Uji Kompetensi Kerja adalah proses asesmen sistematis untuk mengukur kemampuan seseorang dalam menerapkan pengetahuan, keterampilan, dan sikap kerja sesuai dengan standar yang dipersyaratkan. Uji ini merupakan tahap paling menentukan sebelum seseorang mendapatkan SKK Konstruksi. Pelaksanaan uji dilakukan oleh Asesor Kompetensi yang ditunjuk oleh LSP di Tempat Uji Kompetensi (TUK) yang telah terakreditasi, baik melalui metode tes tulis, tes lisan, wawancara, maupun observasi praktik lapangan.

Prosedur pelaksanaan uji kompetensi mengacu pada Peraturan LPJK Nomor 5 Tahun 2021 tentang Tata Cara Sertifikasi Kompetensi Kerja Konstruksi. Asesi (peserta uji) dinilai berdasarkan kriteria unjuk kerja yang tertuang dalam SKKNI. Jika asesi mampu mendemonstrasikan seluruh unit kompetensi yang dipersyaratkan, maka asesi dinyatakan 'Kompeten'. Data hasil uji ini kemudian dikirimkan secara otomatis ke sistem informasi kementerian untuk diproses lebih lanjut menjadi sertifikat kompetensi yang teregistrasi secara nasional.

Bagi tenaga ahli, persiapan menghadapi uji kompetensi memerlukan pengumpulan bukti kerja autentik (portofolio) seperti laporan proyek, gambar teknik, dan berita acara serah terima.
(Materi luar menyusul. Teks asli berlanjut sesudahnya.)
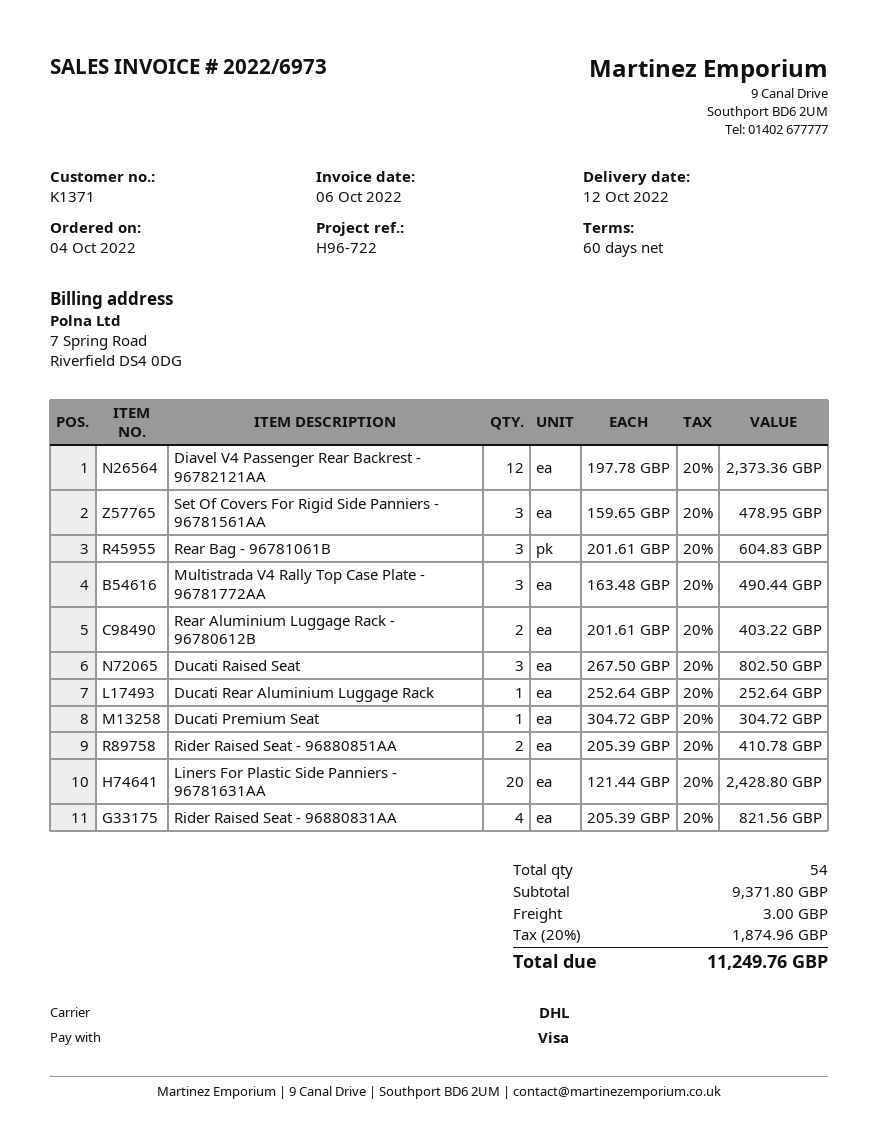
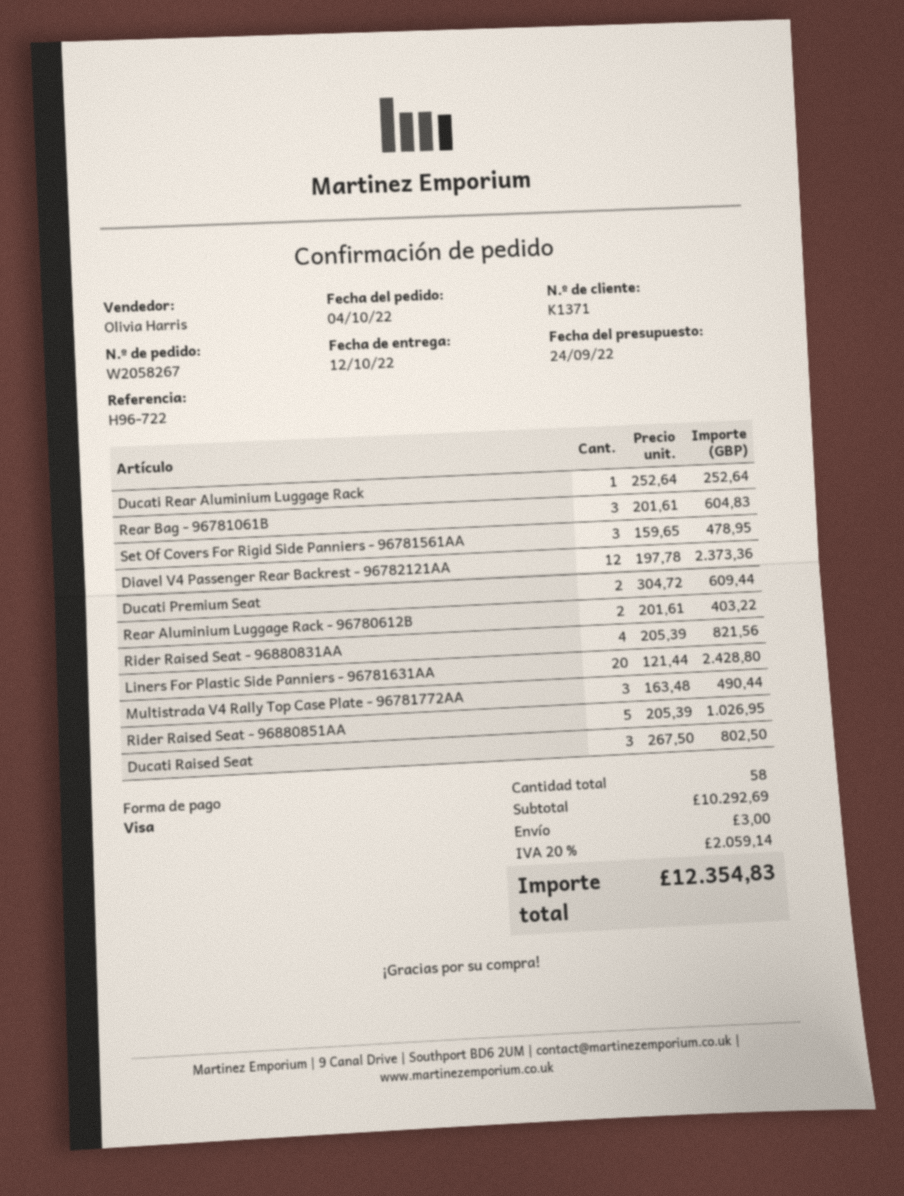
Ducati Premium Seat: 1 x 304.72 = 304.72 -> 2 x 304.72 = 609.44
Rider Raised Seat - 96880851AA: 2 x 205.39 = 410.78 -> 5 x 205.39 = 1026.95
total quantity: 54 -> 58
subtotal: 9371.80 -> 10292.69
tax: 20% = 1874.96 -> 20% = 2059.14
total: 11249.76 -> 12354.83

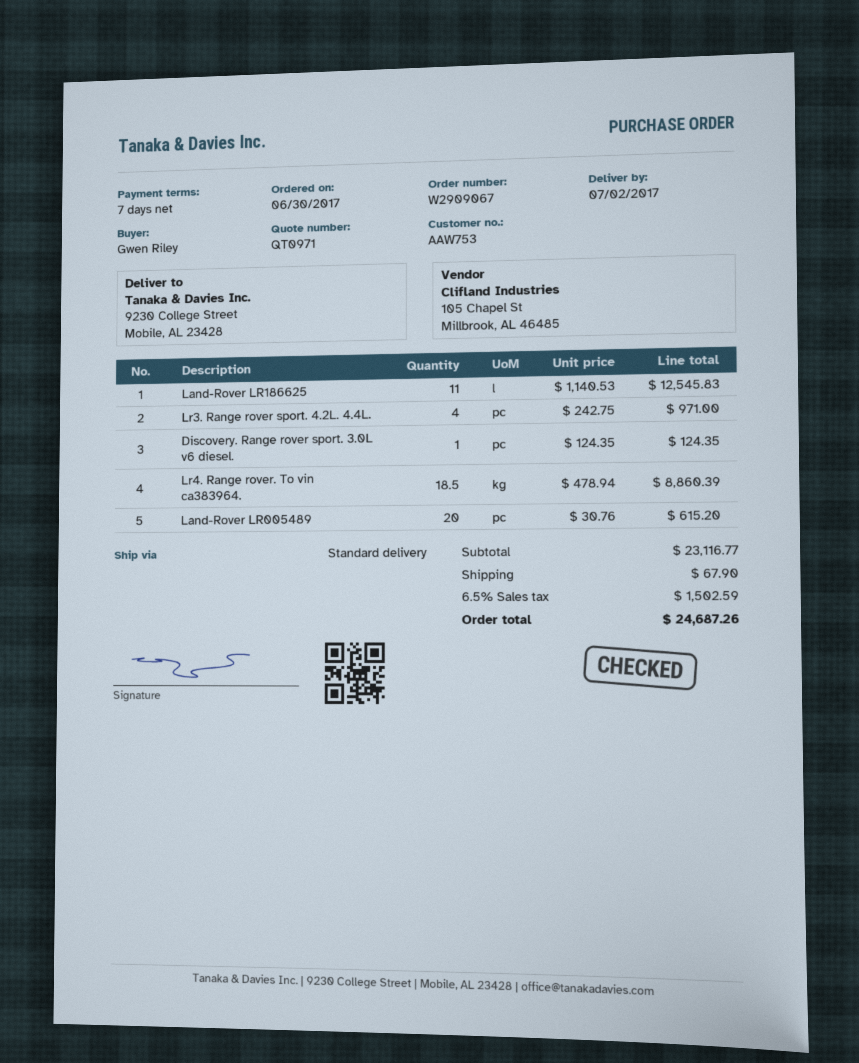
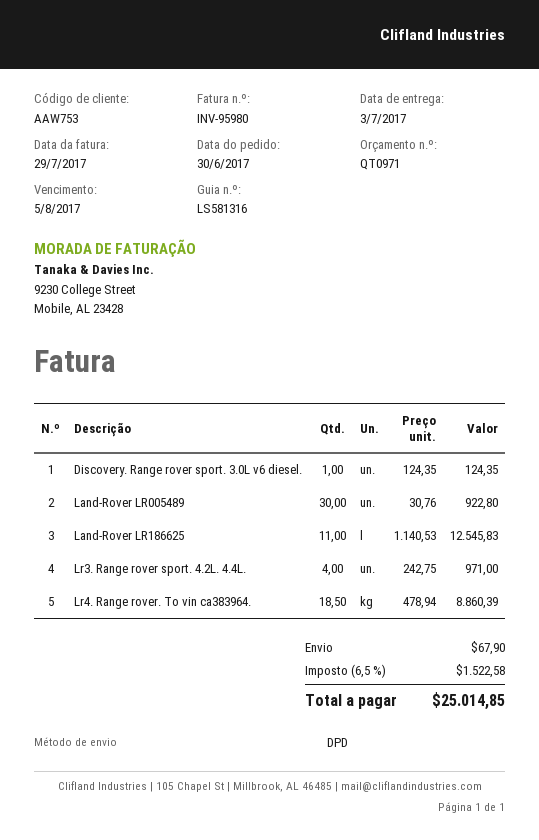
delivery date: 2017-07-02 -> 2017-07-03
shipping method: standard -> DPD
Land-Rover LR005489: 20 x 30.76 = 615.20 -> 30 x 30.76 = 922.80
tax: 6.5% = 1502.59 -> 6.5% = 1522.58
total: 24687.26 -> 25014.85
Konsultan sertifikasi menyarankan asesi untuk melakukan asesmen mandiri terlebih dahulu guna mengidentifikasi gap kompetensi. Uji kompetensi bukan hanya sekadar formalitas administratif, melainkan mekanisme perlindungan profesi untuk memastikan bahwa hanya tenaga kerja yang benar-benar ahli yang diizinkan mengelola proyek infrastruktur guna meminimalisir risiko kegagalan bangunan dan kecelakaan kerja.